(Version difference data)
* * * *

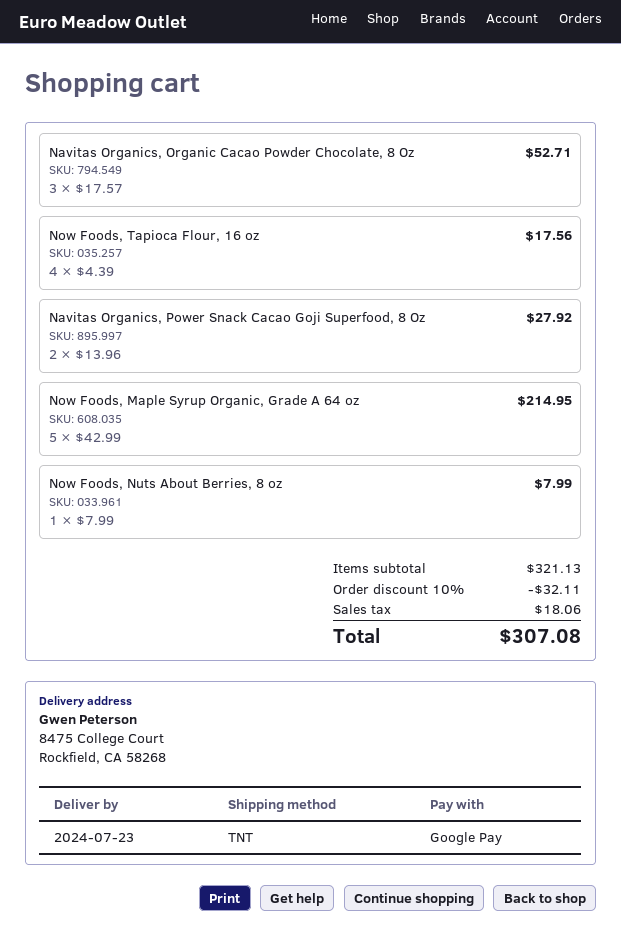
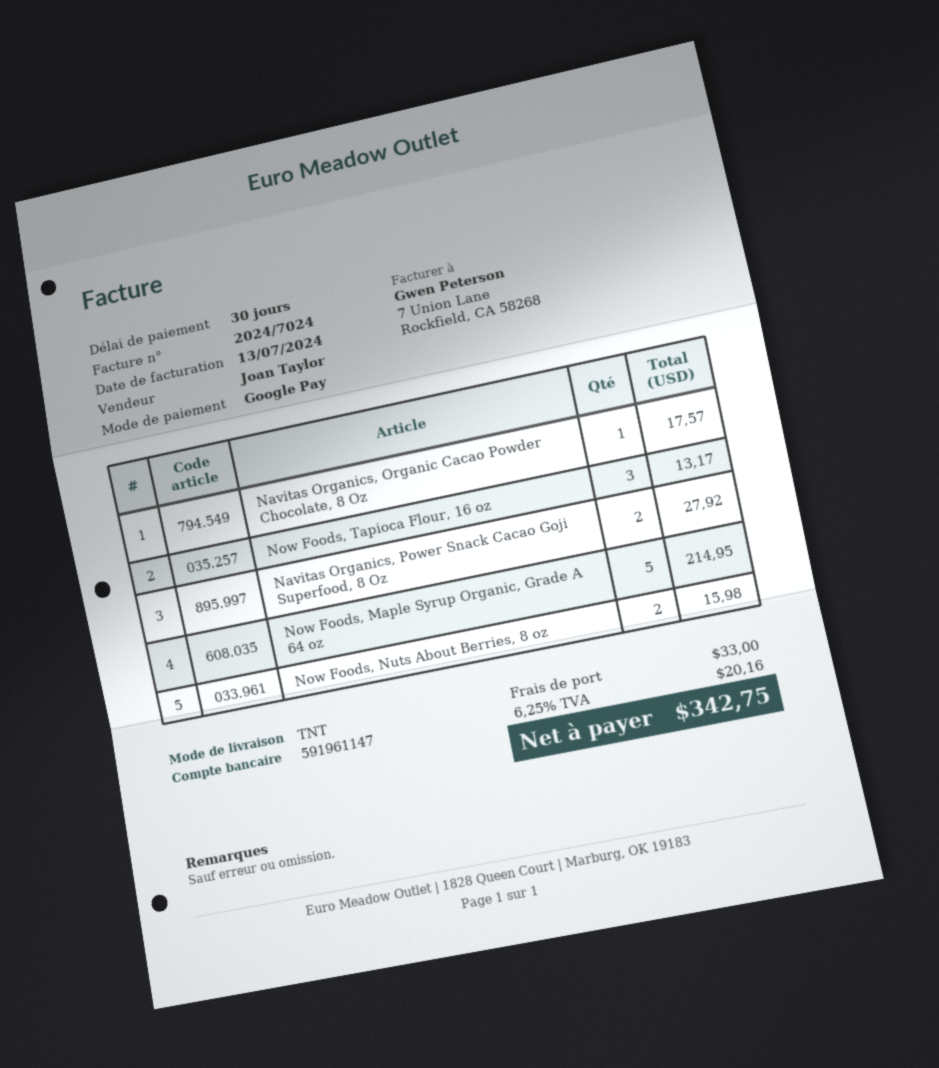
Navitas Organics, Organic Cacao Powder Chocolate, 8 Oz: 3 for 52.71 -> 1 for 17.57
Now Foods, Tapioca Flour, 16 oz: 4 for 17.56 -> 3 for 13.17
Now Foods, Nuts About Berries, 8 oz: 1 for 7.99 -> 2 for 15.98
discount: 10% = 32.11 -> none
shipping: none -> 33.00
tax: 18.06 -> 20.16
total: 307.08 -> 342.75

* * * *

▸ Task details: Return only the lines of the records in which the string "Foods" appears.

▸ Response to this exercise:
Now Foods, Tapioca Flour, 16 oz: 4 for 17.56 -> 3 for 13.17
Now Foods, Nuts About Berries, 8 oz: 1 for 7.99 -> 2 for 15.98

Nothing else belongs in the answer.